Friday, April 20, 2012

Rolling with Lena


Of course she was there right at 10:00 am, early in fact, and I was downstairs and ready.  Off we rolled . . . I just wanted to be with her – see a little bit of her world.
Lots of water; it seemed everywhere we were, we hugged the water.   It was a bright sunny day in early March.  We rambled along up the Embarcadero and I saw the funky artists’ colony I’d read about – and . . .who are these hordes of people?  Humanity streaming in from everywhere . . . to . . . a white elephant sale.  You’re kidding me!  How much fun could that possibly be?  I guess people just love a deal. 

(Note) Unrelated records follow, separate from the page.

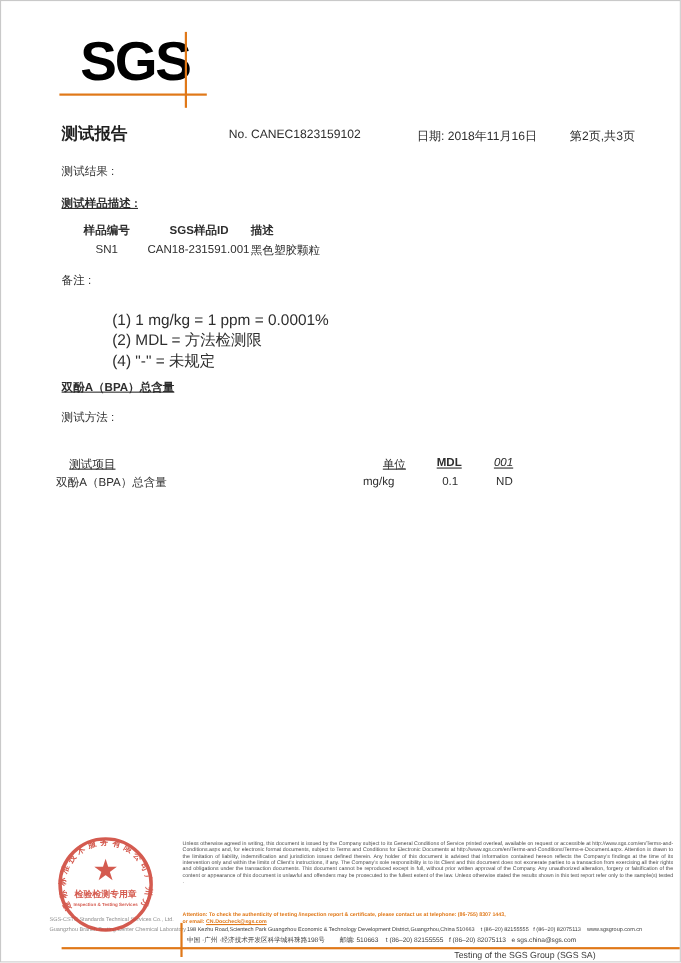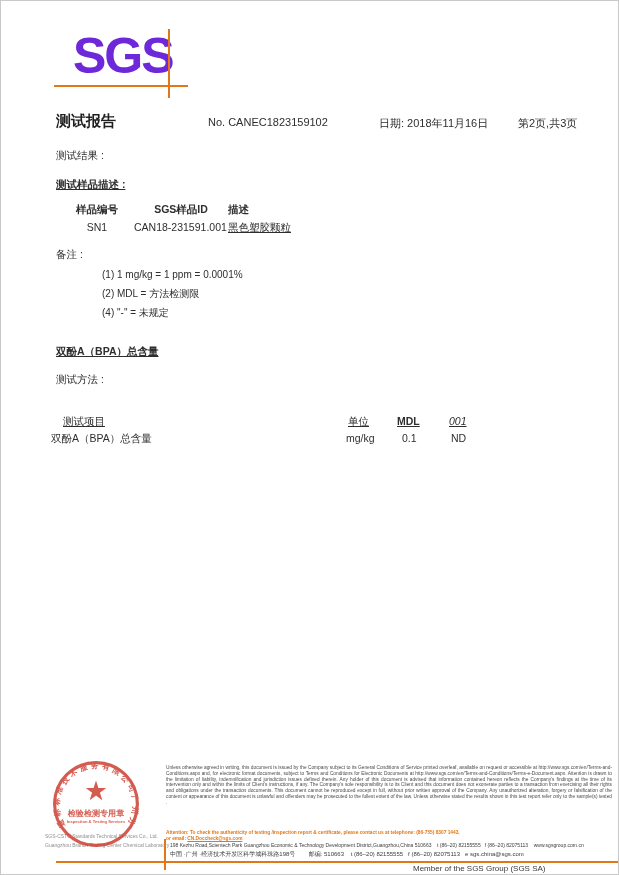--- a/index.html
+++ b/index.html
@@ -10,7 +10,7 @@
   }
   .abs{position:absolute;}
   
-  .logo-text{left:72px;top:30px;font-size:50px;font-weight:700;color:#6d28d9;letter-spacing:-2px;line-height:1;}
+  .logo-text{left:72px;top:30px;font-size:50px;font-weight:700;color:#000000;letter-spacing:-2px;line-height:1;}
   .logo-hline{left:53px;top:84px;width:134px;height:2px;background:#e07818;}
   .logo-vline{left:167px;top:28px;width:2px;height:69px;background:#e07818;}
   

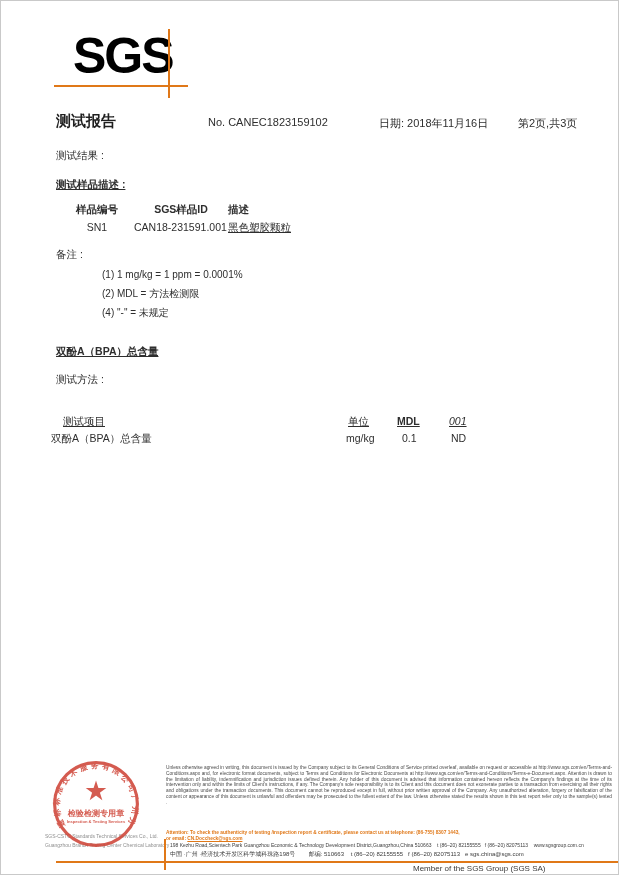--- a/index.html
+++ b/index.html
@@ -28,7 +28,7 @@
   .sh3{left:227px;}
   .sv1{left:67px;width:58px;text-align:center;}
   .sv2{left:133px;}
-  .sv3{left:227px;text-decoration:underline;}
+  .sv3{left:227px;}
   .notes-label{left:55px;top:247px;font-size:10.5px;}
   .notes-list{left:101px;top:264px;font-size:10px;line-height:19px;}
   .notes-list div{white-space:pre;}

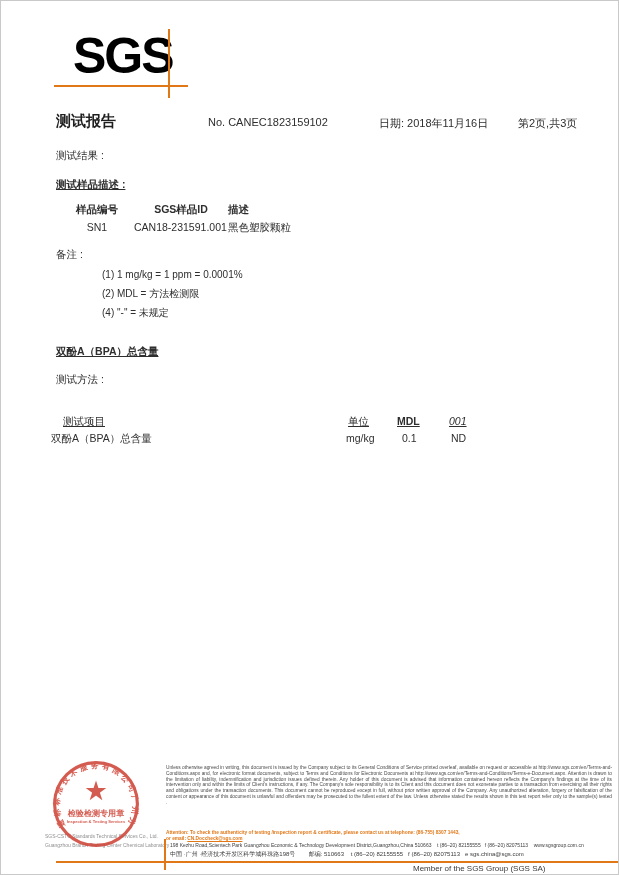--- a/index.html
+++ b/index.html
@@ -30,7 +30,7 @@
   .sv2{left:133px;}
   .sv3{left:227px;}
   .notes-label{left:55px;top:247px;font-size:10.5px;}
-  .notes-list{left:101px;top:264px;font-size:10px;line-height:19px;}
+  .notes-list{left:101px;top:280px;font-size:14px;line-height:19px;}
   .notes-list div{white-space:pre;}
   .bpa-heading{left:55px;top:344px;font-size:10.5px;font-weight:700;text-decoration:underline;}
   .method-label{left:55px;top:372px;font-size:10.5px;}

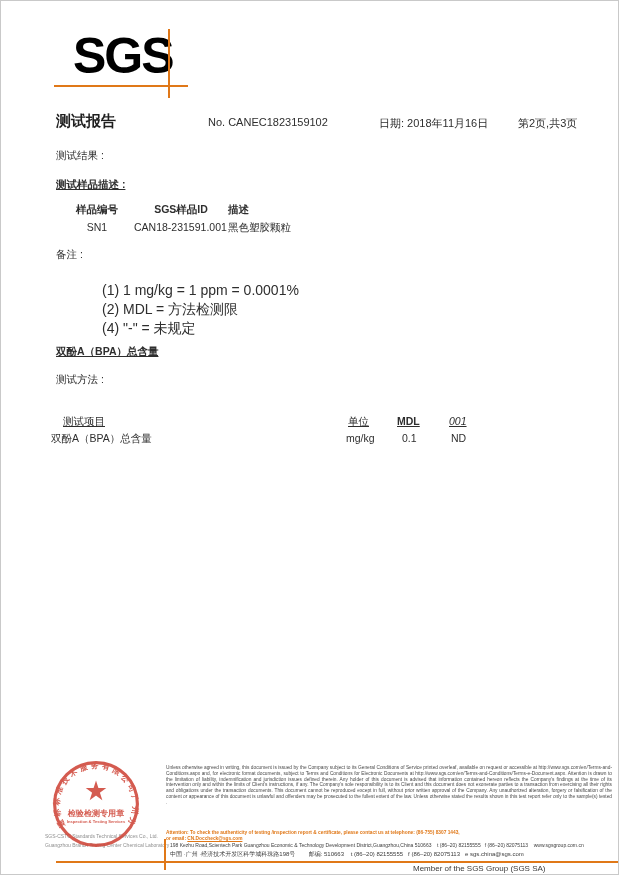--- a/index.html
+++ b/index.html
@@ -43,7 +43,7 @@
   .rh3{left:396px;font-weight:700;}
   .rh4{left:448px;font-style:italic;}
   .rv1{left:50px;}
-  .rv2{left:345px;}
+  .rv2{left:329px;}
   .rv3{left:401px;}
   .rv4{left:450px;}
   

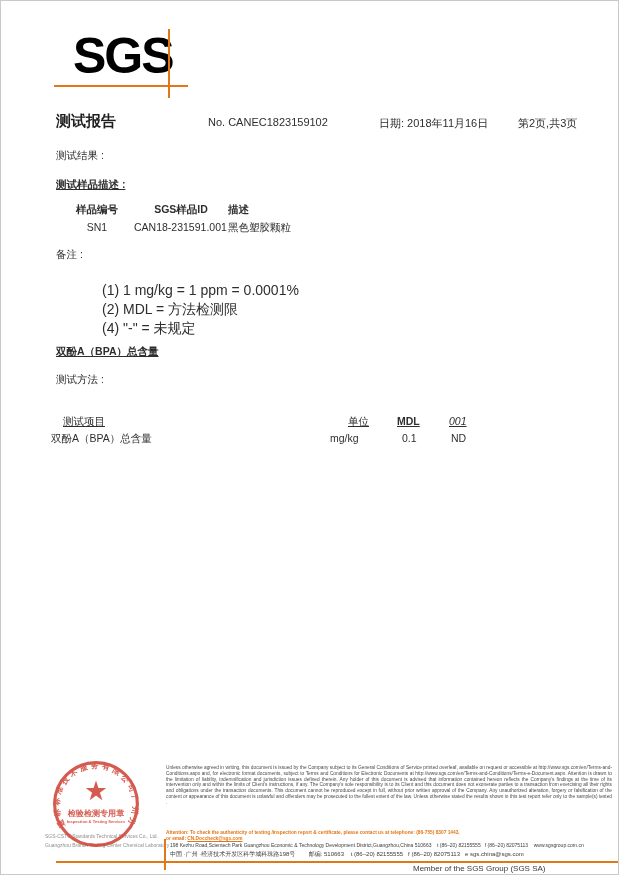--- a/index.html
+++ b/index.html
@@ -129,7 +129,7 @@
   <div class="abs addr2">中国 ·广州 ·经济技术开发区科学城科珠路198号        邮编: 510663    t (86–20) 82155555   f (86–20) 82075113   e sgs.china@sgs.com</div>
 
   <div class="abs footer-rule"></div>
-  <div class="abs member-text">Member of the SGS Group (SGS SA)</div>
+  <div class="abs member-text">Testing of the SGS Group (SGS SA)</div>
 
 </div>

On we rambled into another world, (the whole day was like another world), past cafes in funky painted warehouses, murals on the side, gritty, gritty, gritty Oakland feel; people making a life, creating a raw sort of beauty amid the cement and worn out buildings; not a tree in sight.  But the water was always there – constant, beautiful, achingly bright; lighting up the whole ramshackle scene.


We rolled through the industrial back roads beside 880 and I was surprised at all the pristine beauty back there; MLK Jr. Park, a huge expanse of a space, surrounded by and surrounding water.  Harbor Bay Parkway took us to . . . oh my goodness!  The Raiders headquarters!  A gorgeous black, white and silver building, clean and sharp in the sunlight, with a pool and a fountain in the front.  Lena had a great idea to take pictures of me pointing at the Raiders sign to send to Rob, a Raiders fan since he was a boy in South Carolina of all places.  We rolled around back to the offices and oh goodie, the door was open!  She tried like the dickens to get that hat from the guy behind the counter in vain, but we took pictures of me in the big Raiders chair. 
Off we went on Doolittle, past the Oakland Aviation museum, Rob would love, and back towards home, but it wasn’t near over yet as we rolled by the massive Port of Oakland, container after container; reminded me of the The Wire, and the whole world within a world culture inside there; one of the biggest national ports ten miles, no five miles from my home!  We stopped at Middle Harbor Shoreline park off 7th St.; an oasis built right into that gritty urban port; never even knew it was there – must be pretty safe; we saw a grandmother pushing a stroller, a father with his kid, two women strolling, deep in conversation; clean, and pretty and well-tended.  Amazing! 


Then came what might have been my favorite part of the ride; West Oakland.  Now that is a world within a world for surest sure.  I got a completely different sense of place than anywhere else in the whole Bay Area.  It is a true neighborhood.  I imagined all the history as we rolled by De Fremery park; site of the Black Panther rallies in the 60’s.  Lena told me the story of riding in Robert Kennedy’s limo through West Oakland the day before his tragic encounter with a crazy gunman in LA.  She didn’t even really know who he was – she was just an excited kid, riding in the back of a limo.  She told me about the day Martin Luther King Jr. was shot and the wailing and rage in the streets of West Oakland and how you sure as shit didn’t want to be white that day.  She was walking home after they had let school out early and she was with a little white girl she watched get beat up, scared to intervene because she’d get pounded her own self.  She picked up the pieces of the shaken girl afterward and stayed with her until they got her home. 
We rolled by McClymends high school, home of the “Macites” and oh Lordy, I can’t even imagine what has gone on in there.  She was lucky enough to have a mom who got her into another high school.  She showed me all the places she had lived; her first apartment, the home she lived in when her mother died, her cousin’s house; the projects; my God, she must have lived in ten different places in 4-5 square blocks.  I just imagined folks not really ever leaving; making a full life for themselves amongst family and neighbors in this ten square block area by the water. 

The houses were beautiful behind the bars, old homes with color and character.  The corner stores were still there.  People had lived and died there in all of the drama of a human life, creating web after web of connection, growing wider and deeper through the years right in that space.  A few tattooed whites were braving it; urban pioneers are they.  We saw a young white woman striding confidently with a pit bull on each side, arms fully inked and decided neither one of us would want to mess with her.
We ended the ramble at I-Hop.  I got this sweet rice milk thing so we could use the bathroom in the taqueria next door.  We are all managing to coexist; black, white and brown in the streets of Oakland.  Really kind of amazing.  I’ll never forget it.  All those images are seared on my memory for evermore.